» THE PROBLEM
Return the data word for word. Pictures are to be omitted.

» DATA UNDER STUDY
++++++
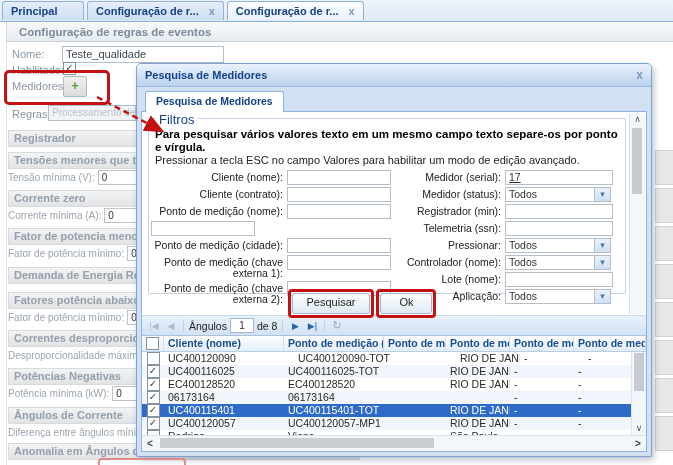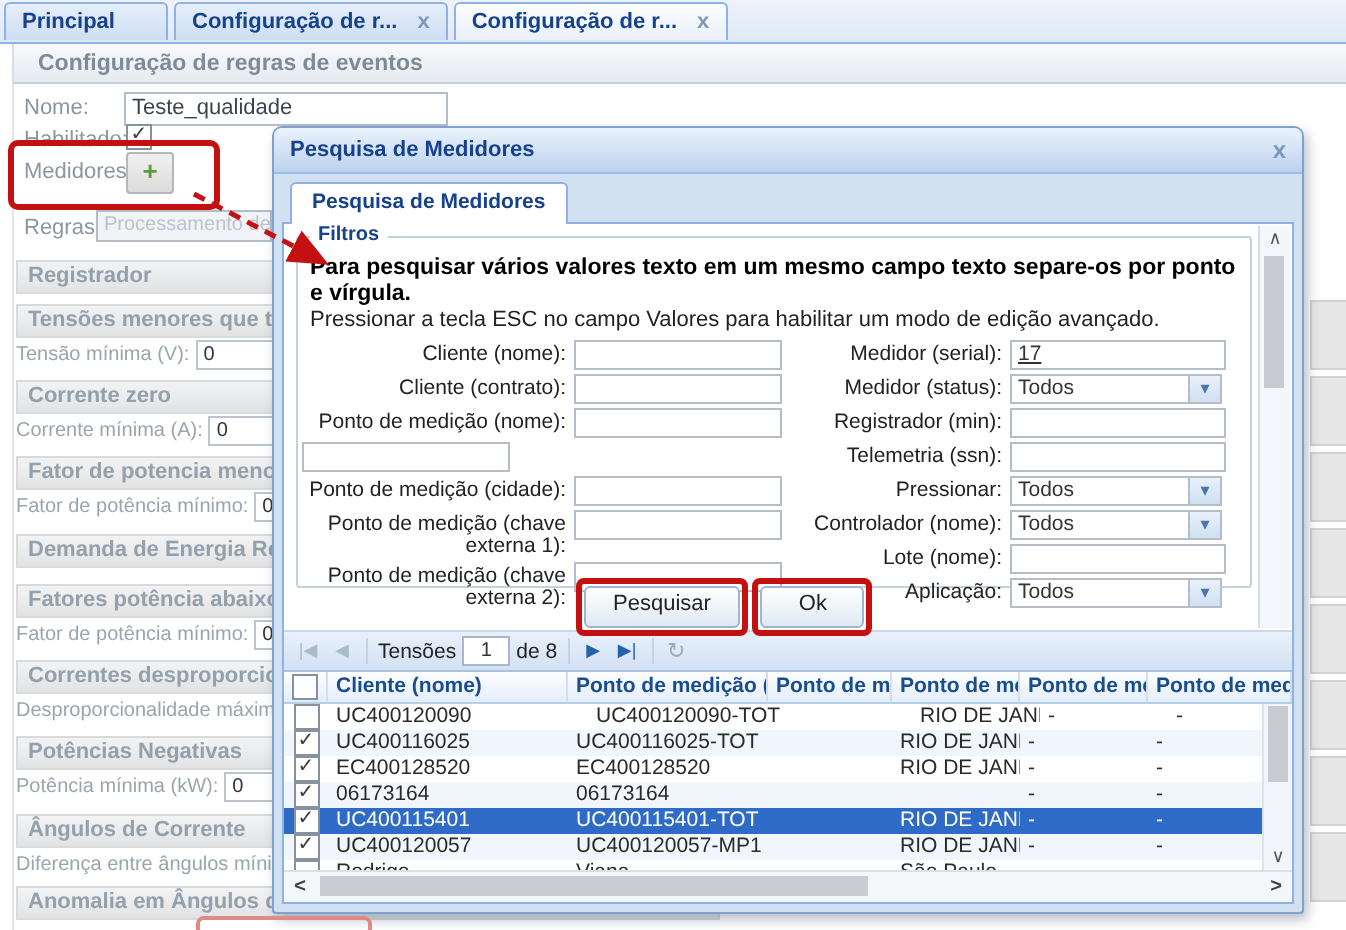"Filtros" .legend { font-size: 10px -> 13px; font-weight: bold -> normal }
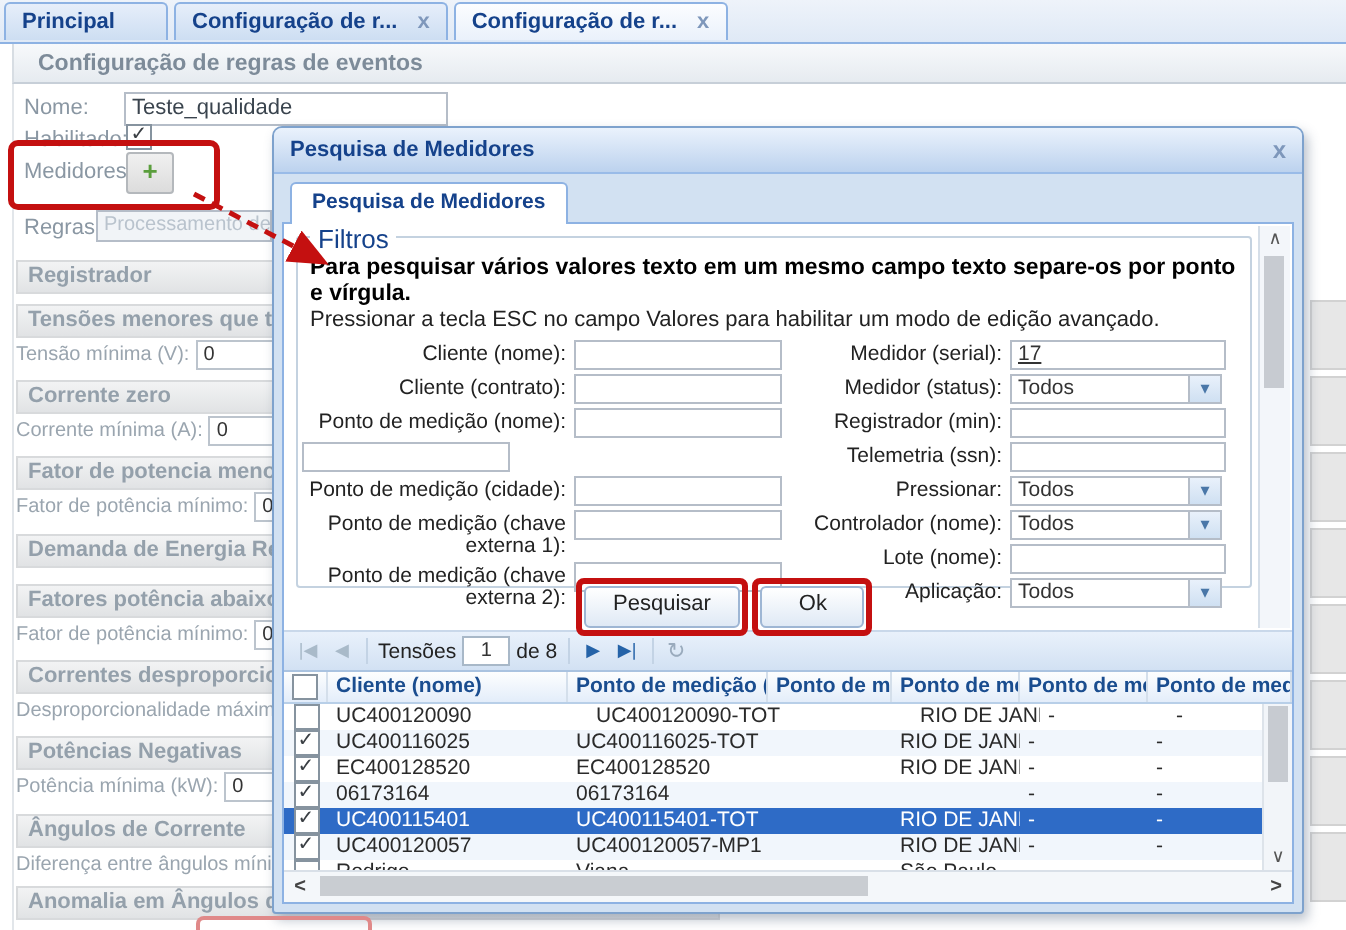"Tensões" span.pg-txt { text: Tensões -> Ângulos }
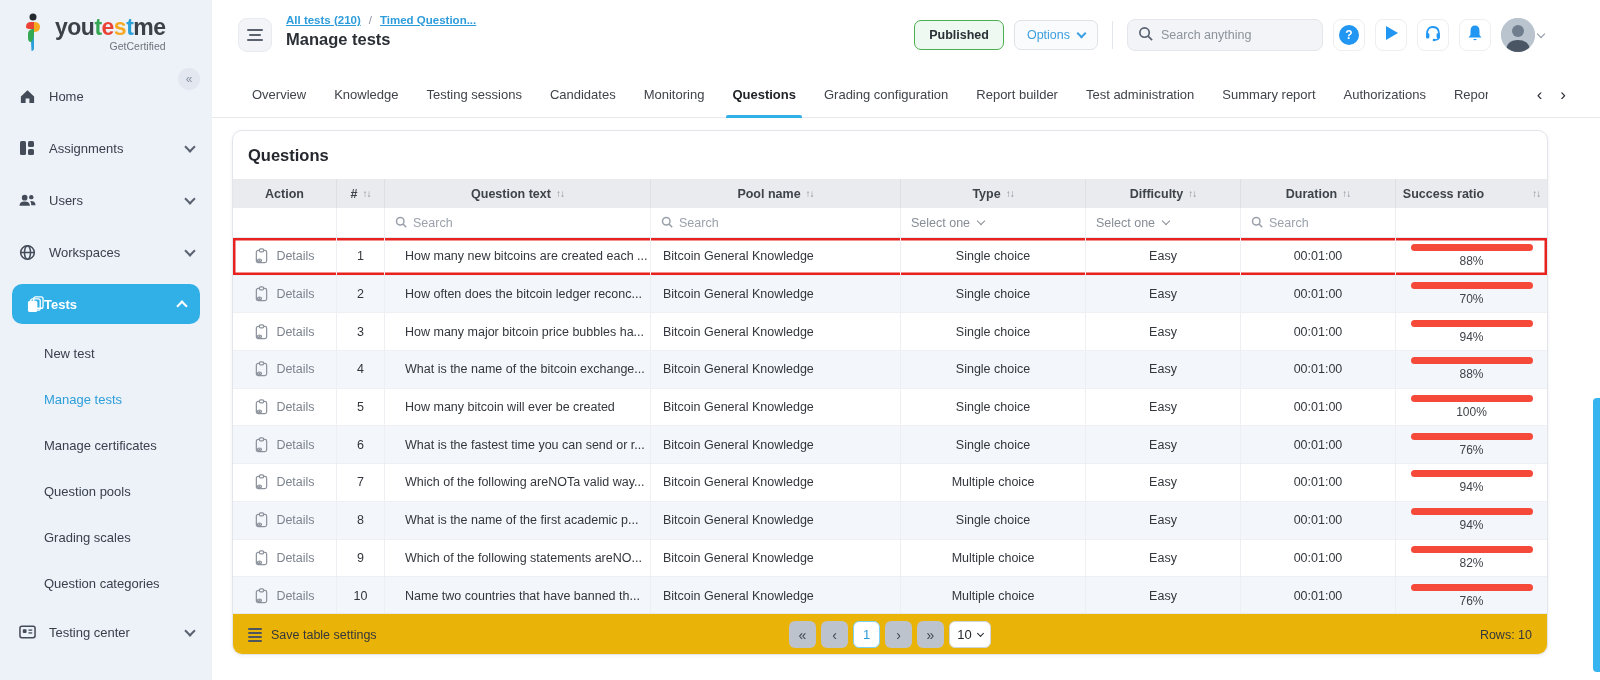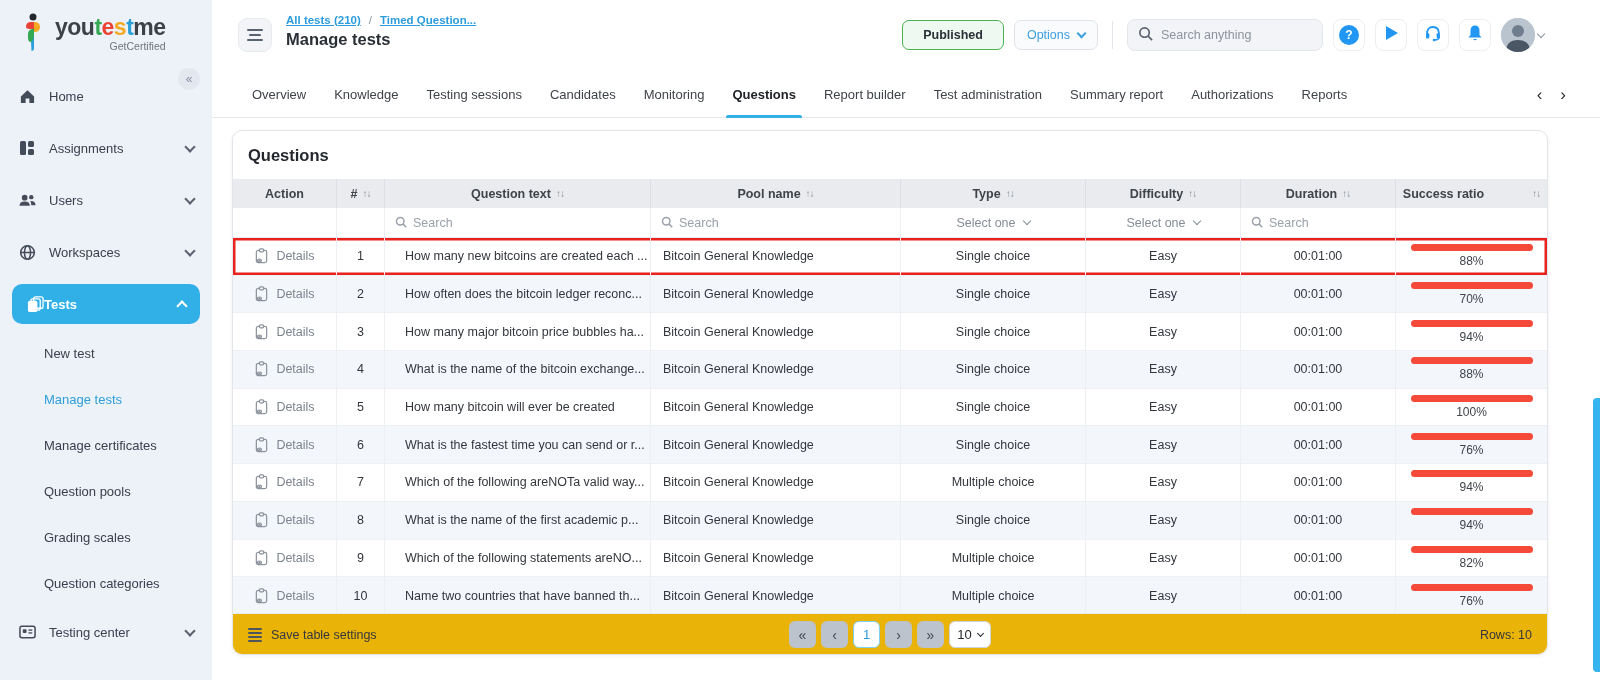"Published" .badge-published { padding: 0 20px -> 0 14px }
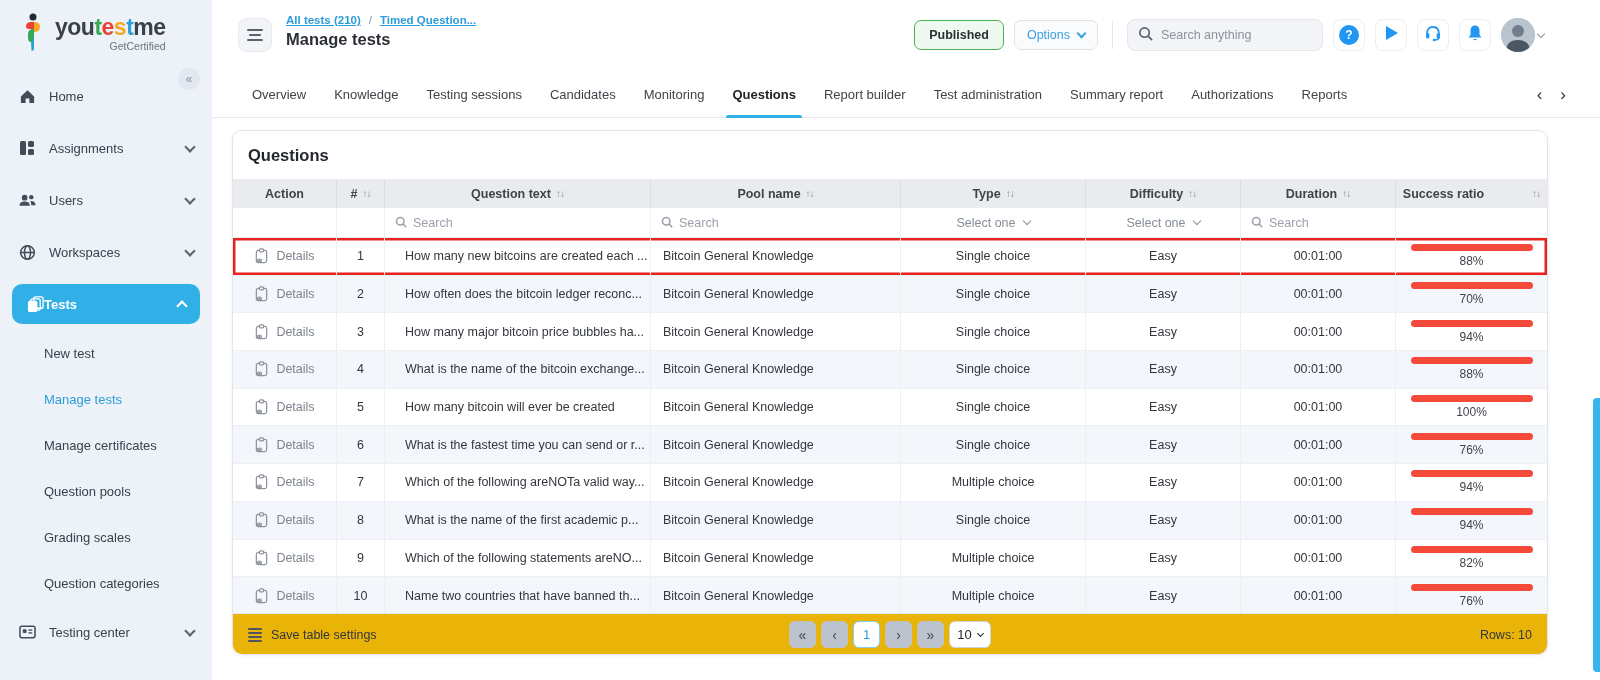"Grading configuration" div.tab { html: none -> <div>Grading configuration</div> }
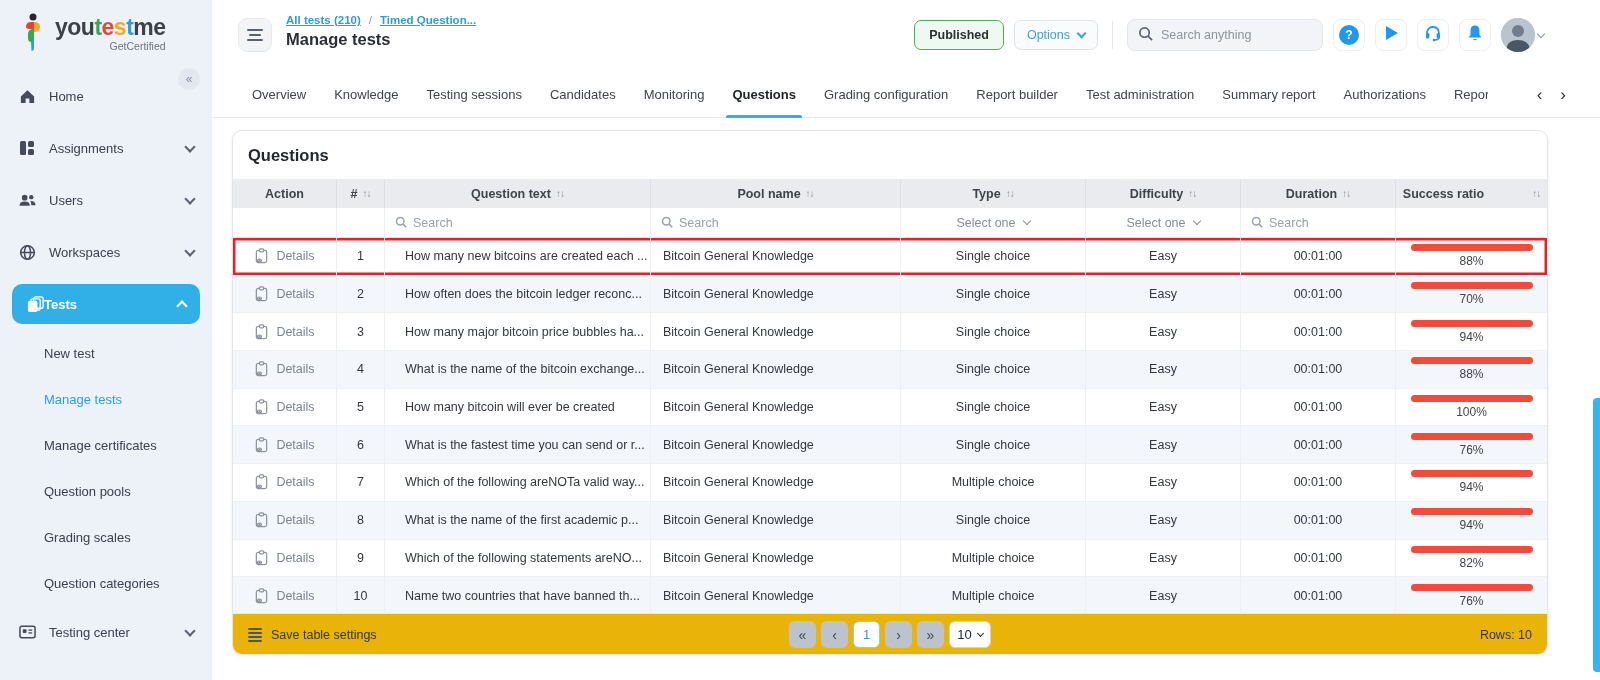"Select one" .fc.center { justify-content: center -> flex-start }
++++++
» EXERCISE RESULT
"Filtros" .legend { font-size: 10px -> 13px; font-weight: bold -> normal }
"Tensões" span.pg-txt { text: Tensões -> Ângulos }
"Published" .badge-published { padding: 0 20px -> 0 14px }
"Grading configuration" div.tab { html: none -> <div>Grading configuration</div> }
"Select one" .fc.center { justify-content: center -> flex-start }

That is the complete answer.